Before receiving a bottle of this stuff to try out, I had never heard of Moringa or Moringa oil before.
Moringa oil comes from the seeds of the Moringa oleifera tree, a fast growing leafy tree species native to the Himalayas but found in many other parts of the world. The seeds, harvested from their pods, yield approximately 35–40% of non-drying Moringa oil, also known as Ben oil or Behen oil.
Moringa seed oil is clear and smells nutty. Thanks to the numerous antioxidants in it, the oil does not become rancid for several years after it is produced. This makes it very much sought after for a number of health and beauty applications.
Moringa oil has so many benefits including anti aging and wrinkle reduction, dandruff reduction, hair and scalp hydration, dry flaking skin conditions, acne, dry lips, blackheads, bruises, cuts, blemishes, even sunburn and many other uses. It is found in many beauty products, soaps, shampoo, balms, body wash, perfume, make up and much more.

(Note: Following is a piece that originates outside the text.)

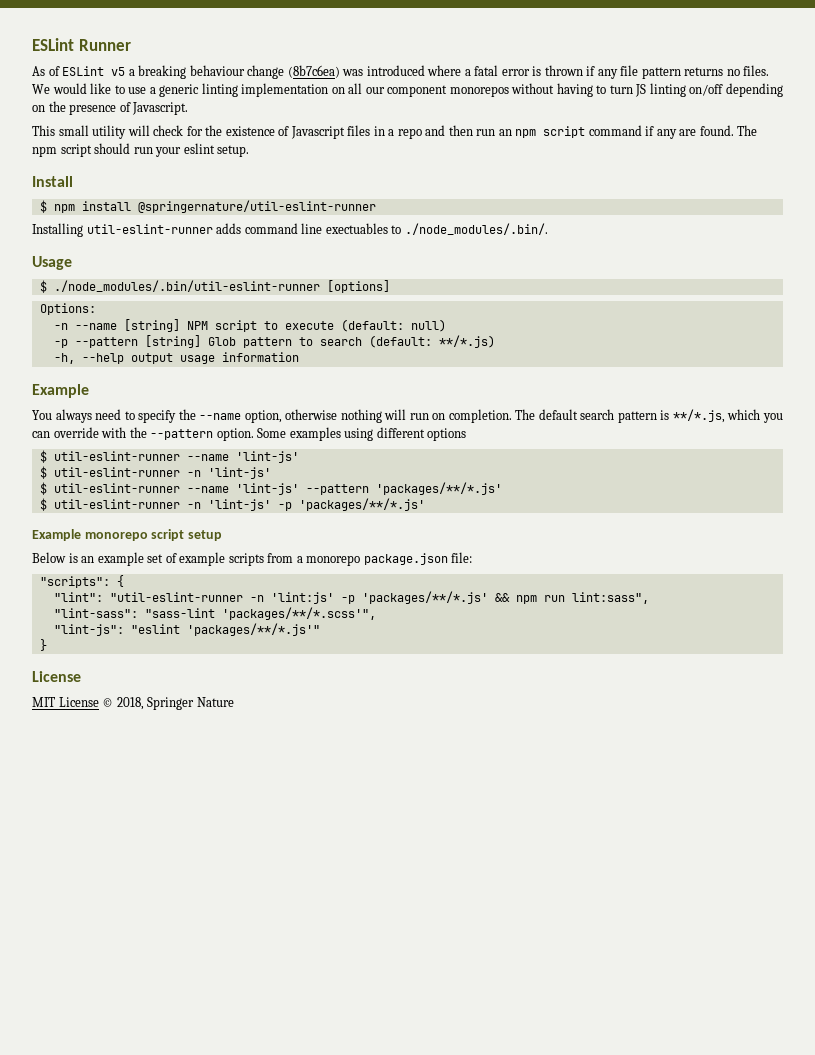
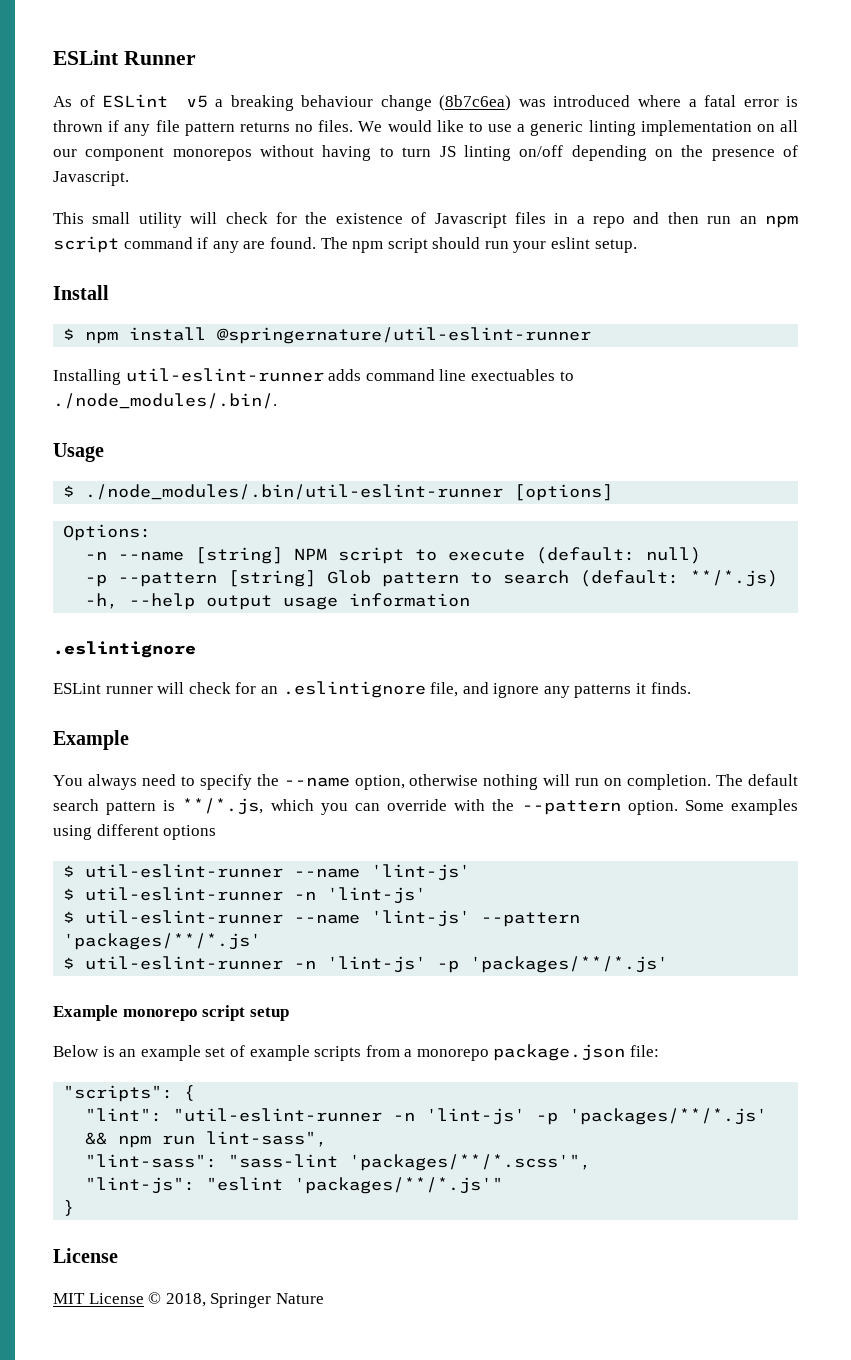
(299, 357) none -> [53,641,196,658] [53,681,691,698] // .eslintignore // ESLint runner will check for an .eslintignore file, and ignore any patterns it finds.
[270,592,334,604] 'lint:js' -> [426,1108,526,1125] 'lint-js'
[571,592,649,604] lint:sass", -> [206,1131,328,1147] lint-sass",

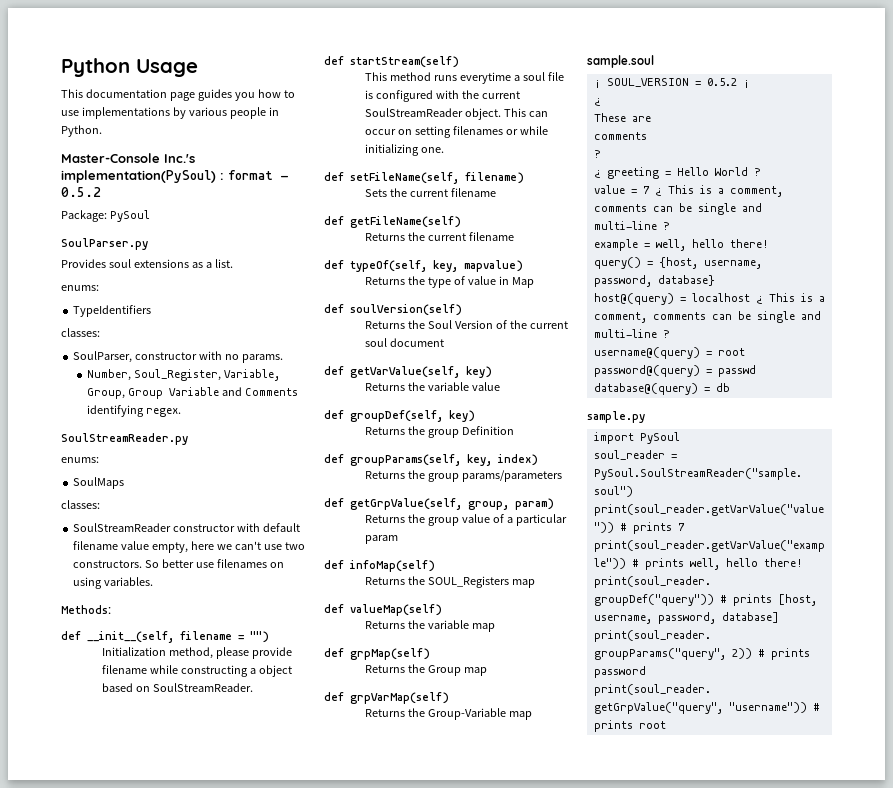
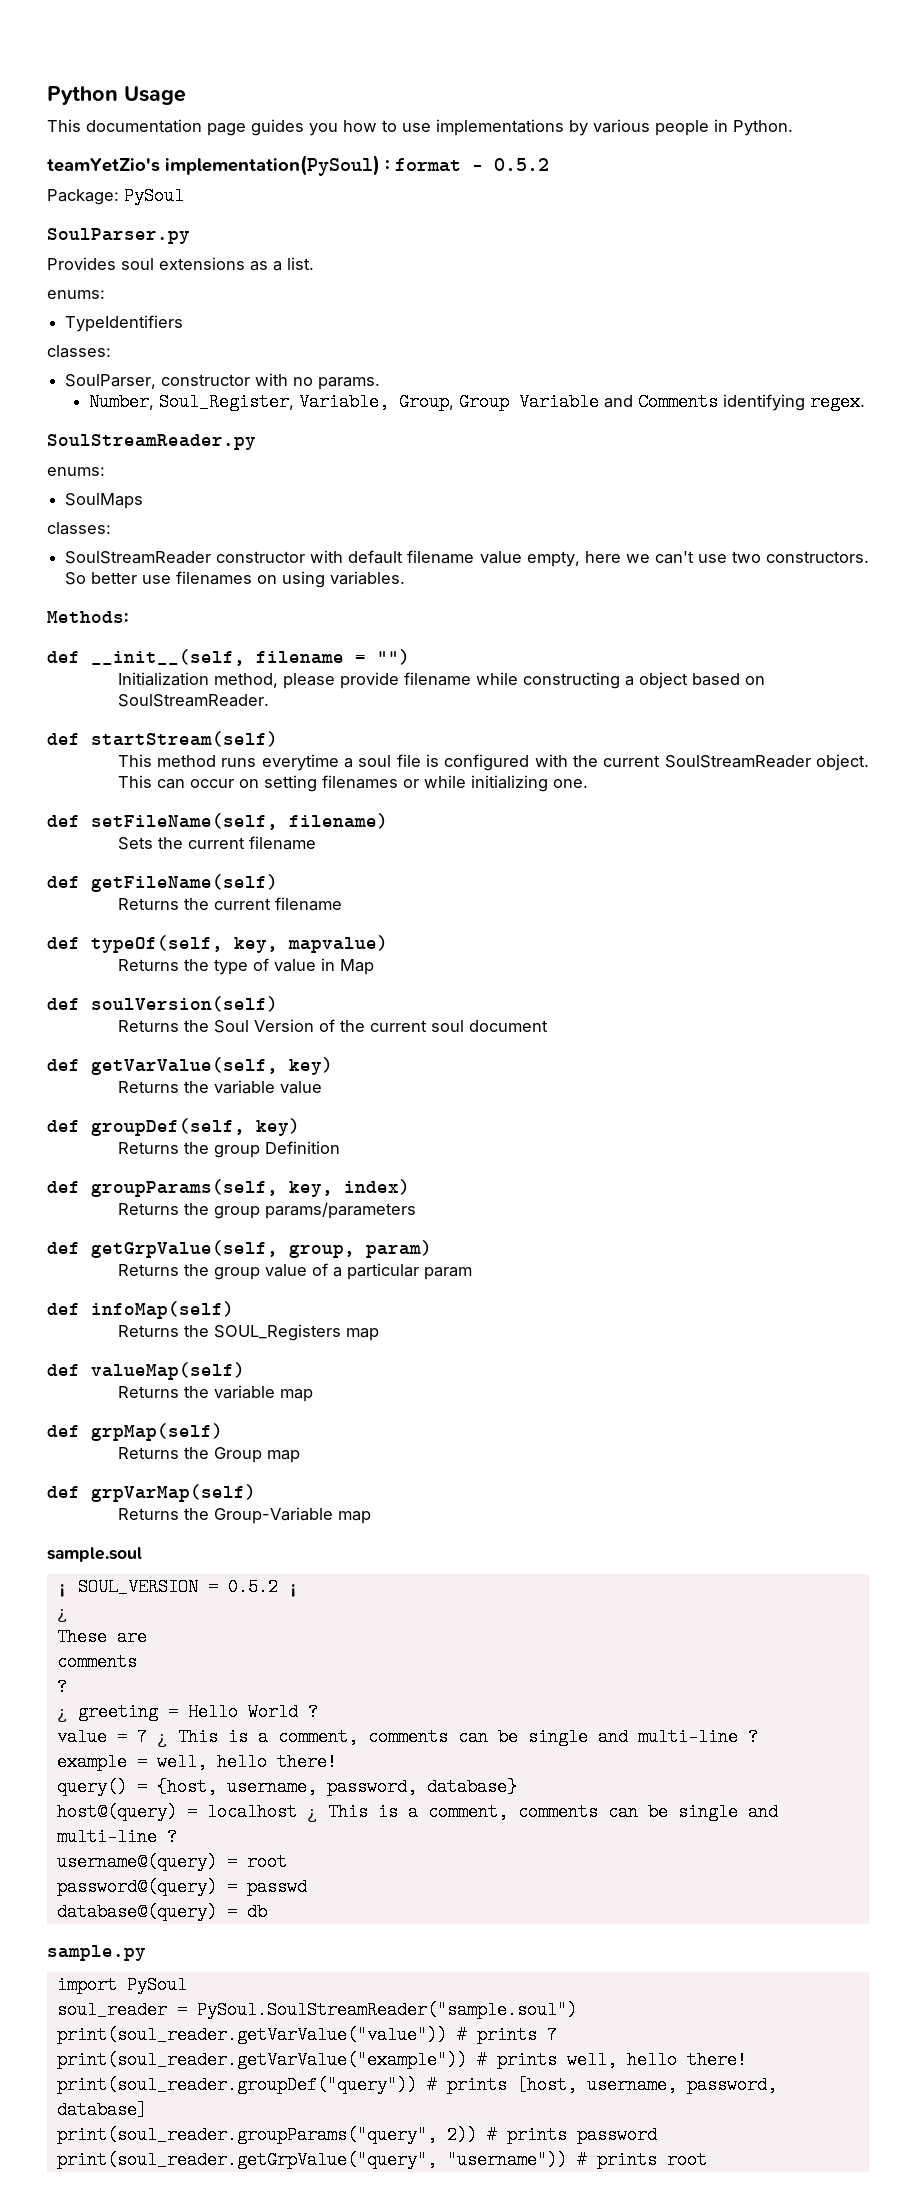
[61,153,195,163] Master-Console Inc.'s -> [47,158,160,172] teamYetZio's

Although the oil is viable for use as a cooking oil, its high demand and low levels of production do not make it conducive for every day use as a dietary product. However, small amounts of oil are often used in recipes. Moringa oil is also occasionally used as a dressing for vegetables, salads, and other green dishes.
My bottle of Moringa oil come from Wikaniko who grow their own plants specially to avoid any sort of product contamination which is often found in products from other places.
The bottle is minimal design and there is no extra unnecessary packaging which is always a good thing. I did find the oil had a really strange and unusual smell, more woody than nutty and a bit like pencil sharpener shavings. I have used the oil for both skin and hair. It can be used alone or mixed with body lotions and moisturisers which may be easier with it being an oil. For my hair I apply it mainly to the ends which are always dry.
Wikaniko Moringa oil is £16.95 for 100ml and comes with a multitude of useful uses.